Die SED und die Schriftsteller 1946 bis 1956
Schriftsteller hatten für die SED einen besonderen Stellenwert. Sie sollten mehr als nur Künstler sein und im Rahmen der SED-Politik aktiv an der "sozialistischen Umgestaltung" der Gesellschaft mitwirken.I. Einleitung
"Vorbei ist es auch mit der ,repräsentativen' Rolle, die Autoren in der alten DDR teilweise zukam: Ersatzöffentlichkeit, stellvertretend Redende, Beichtväter und -mütter, Stimmen der Stimmlosen, usf." [1] Dieser "übersteigerte Anspruch und das große öffentliche Prestige der Schriftsteller und Künstler" wurden mit "den im Verhältnis zum Westen ungleichzeitigen Systembedingungen einer vormodernen, geschlossenen Gesellschaft" [2] sowie mit den Traditionen der Arbeiterbewegung erklärt, die dem geschriebenen Wort eine sehr große Bedeutung beimesse [3] . Ostdeutsche Schriftsteller mussten seit der Wende die Erfahrung machen, zwar alles sagen und schreiben zu dürfen, in der ungewohnten Vielstimmigkeit einer pluralistischen Öffentlichkeit aber nur schwer Gehör zu finden. Auch bedurfte die bundesdeutsche Gesellschaft keiner durch Schriftsteller geschaffenen oder vermittelten Ersatzöffentlichkeit, da 1989 "die Codes der indirekten Rede zu großen Teilen ausgedient" hatten [4] .Doch in den vierzig Jahren DDR hatten die Schriftsteller einen besonderen Stellenwert eingenommen. Sie sollten mehr als nur Künstler sein und im Rahmen des Politikkonzepts der SED aktiv an der sozialistischen Umgestaltung der Gesellschaft mitwirken. Es wäre aber verfehlt, die starke Loyalität vieler Schriftsteller zu ihrem Staat nur als Folge des auf sie ausgeübten Drucks zu erklären, denn es "muss in der Sache selbst eine wirkliche Identifikation gegeben haben" [5] .
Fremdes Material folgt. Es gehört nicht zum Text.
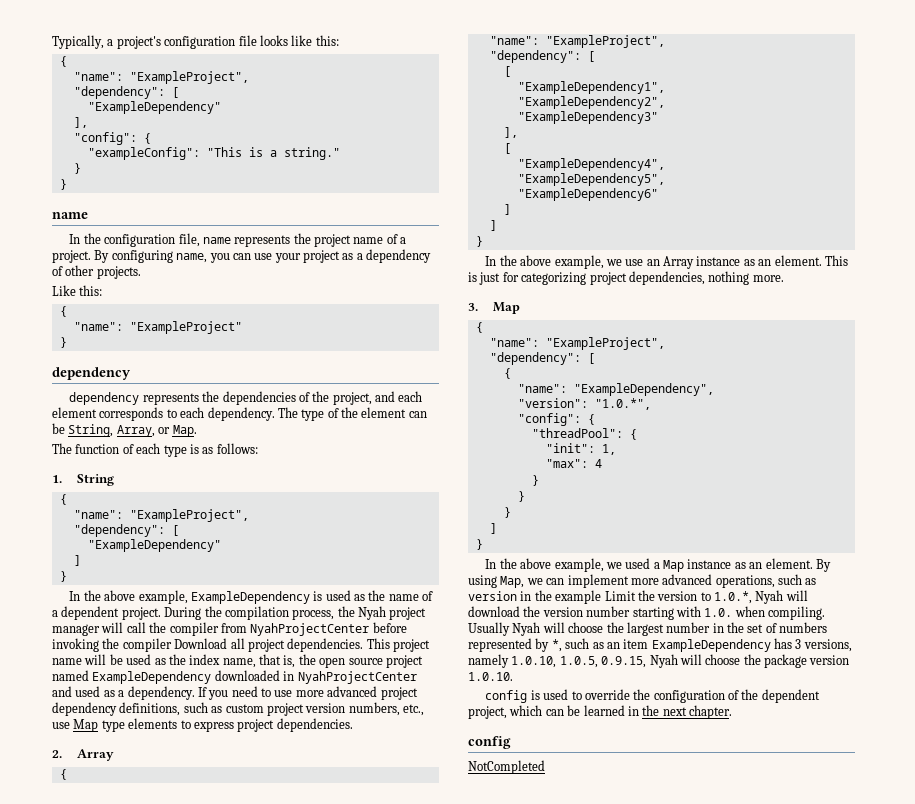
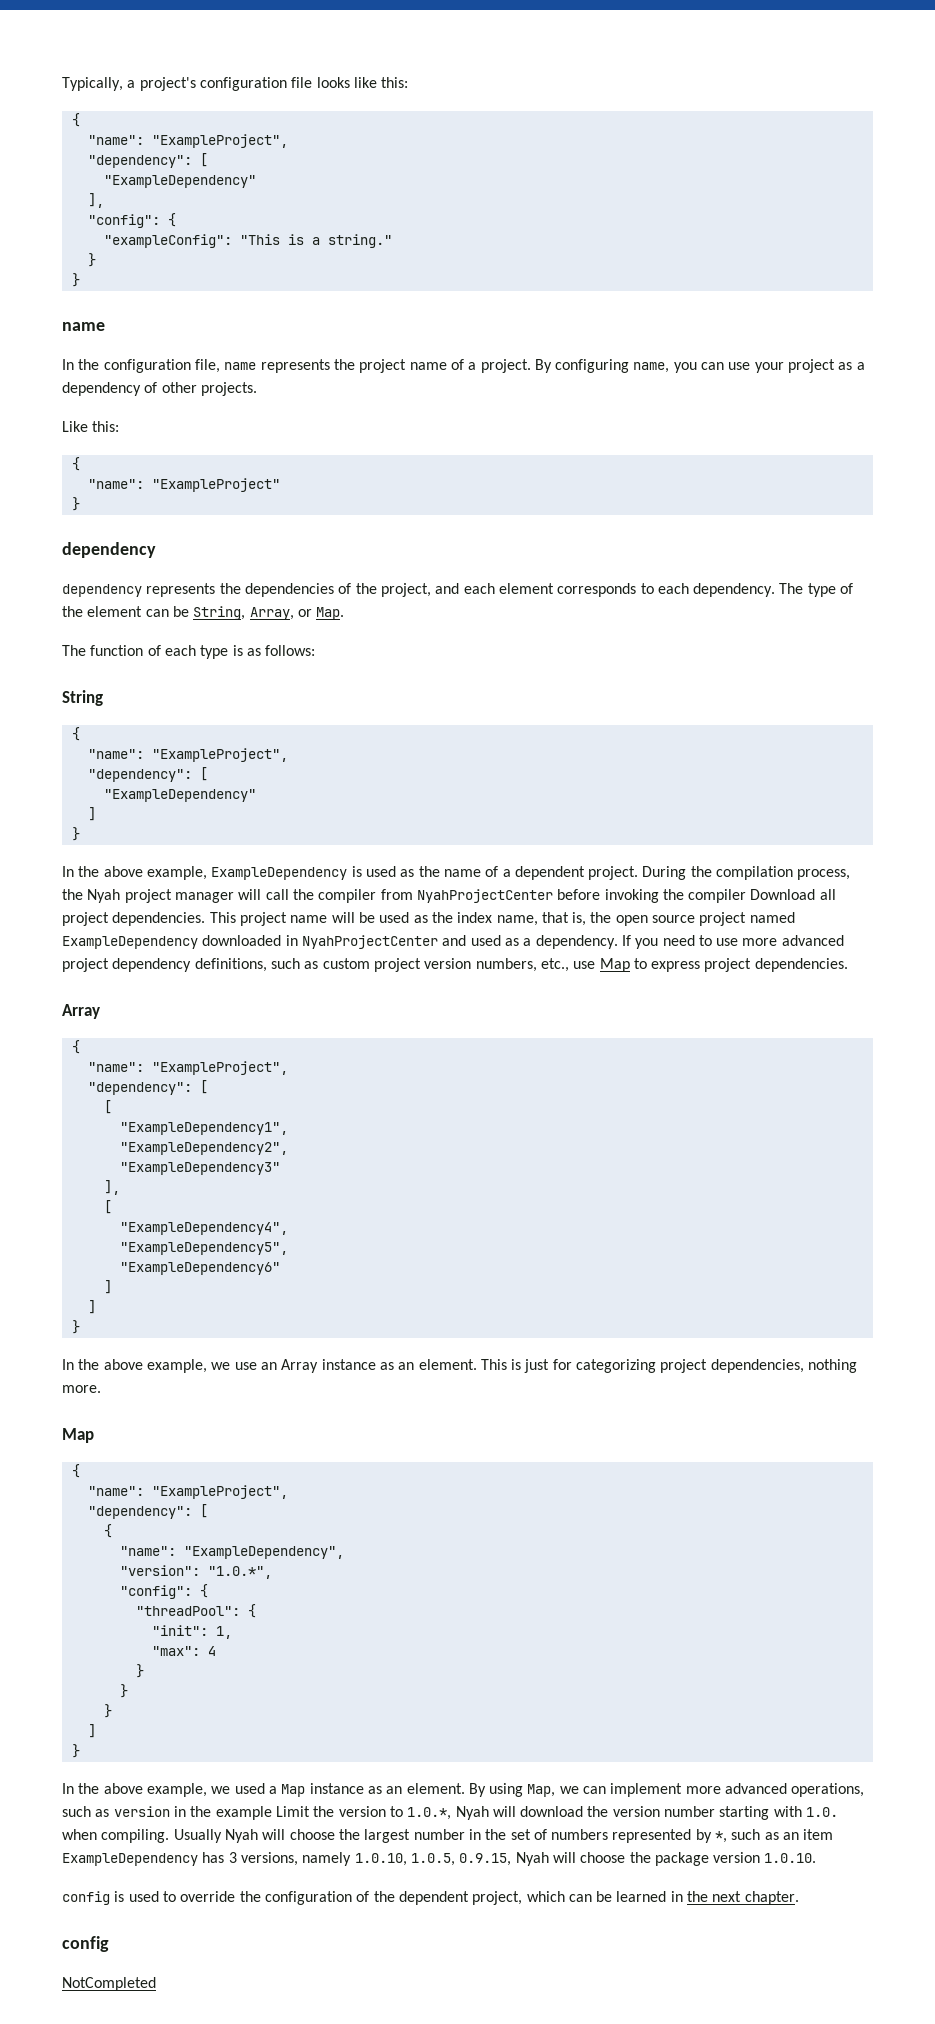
- 1. String
+ String
- If you need to use more advanced project dependency definitions, such as custom project version numbers, etc., use Map type elements to express project dependencies.
- 2. Array
+ If you need to use more advanced project dependency definitions, such as custom project version numbers, etc., use Map to express project dependencies.
+ Array
  This is just for categorizing project dependencies, nothing more.
- 3. Map
+ Map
Dieses enge Verhältnis zwischen Staat und Literatur reichte weit zurück. In der ersten Dekade nach 1945 warben SED und Sowjetische Militäradministration (SMAD) um die Rückkehr möglichst vieler hochkarätiger Emigranten. Kennzeichen jener Jahre war die Überzeugung von der Erziehungsfunktion der Literatur, die erst in den sechziger Jahren vom "Utopieverlust der Nachgeborenen" abgelöst wurde [6] . Die kulturelle Vielfalt der Anfangszeit wich rasch einer Stalinisierung auch der Kulturpolitik. In zwei Krisen zeigt sich die ganze Komplexität der Bemühungen um die Schriftsteller: Am 17. Juni 1953 hielten die Schriftsteller sich mehrheitlich abseits, während sie sich in der Herbstkrise 1956 (Ungarn) erstmals zu Wort meldeten. 1956/57 wurde daraufhin mit den "intellektuellen Rebellen" (Melvin Croan) abgerechnet. Hier lagen zugleich die Wurzeln jener Entwicklung, die auf der einen Seite zum "Bitterfelder Weg", auf der anderen Seite zu den regimekritischen Schriftstellern führen sollte.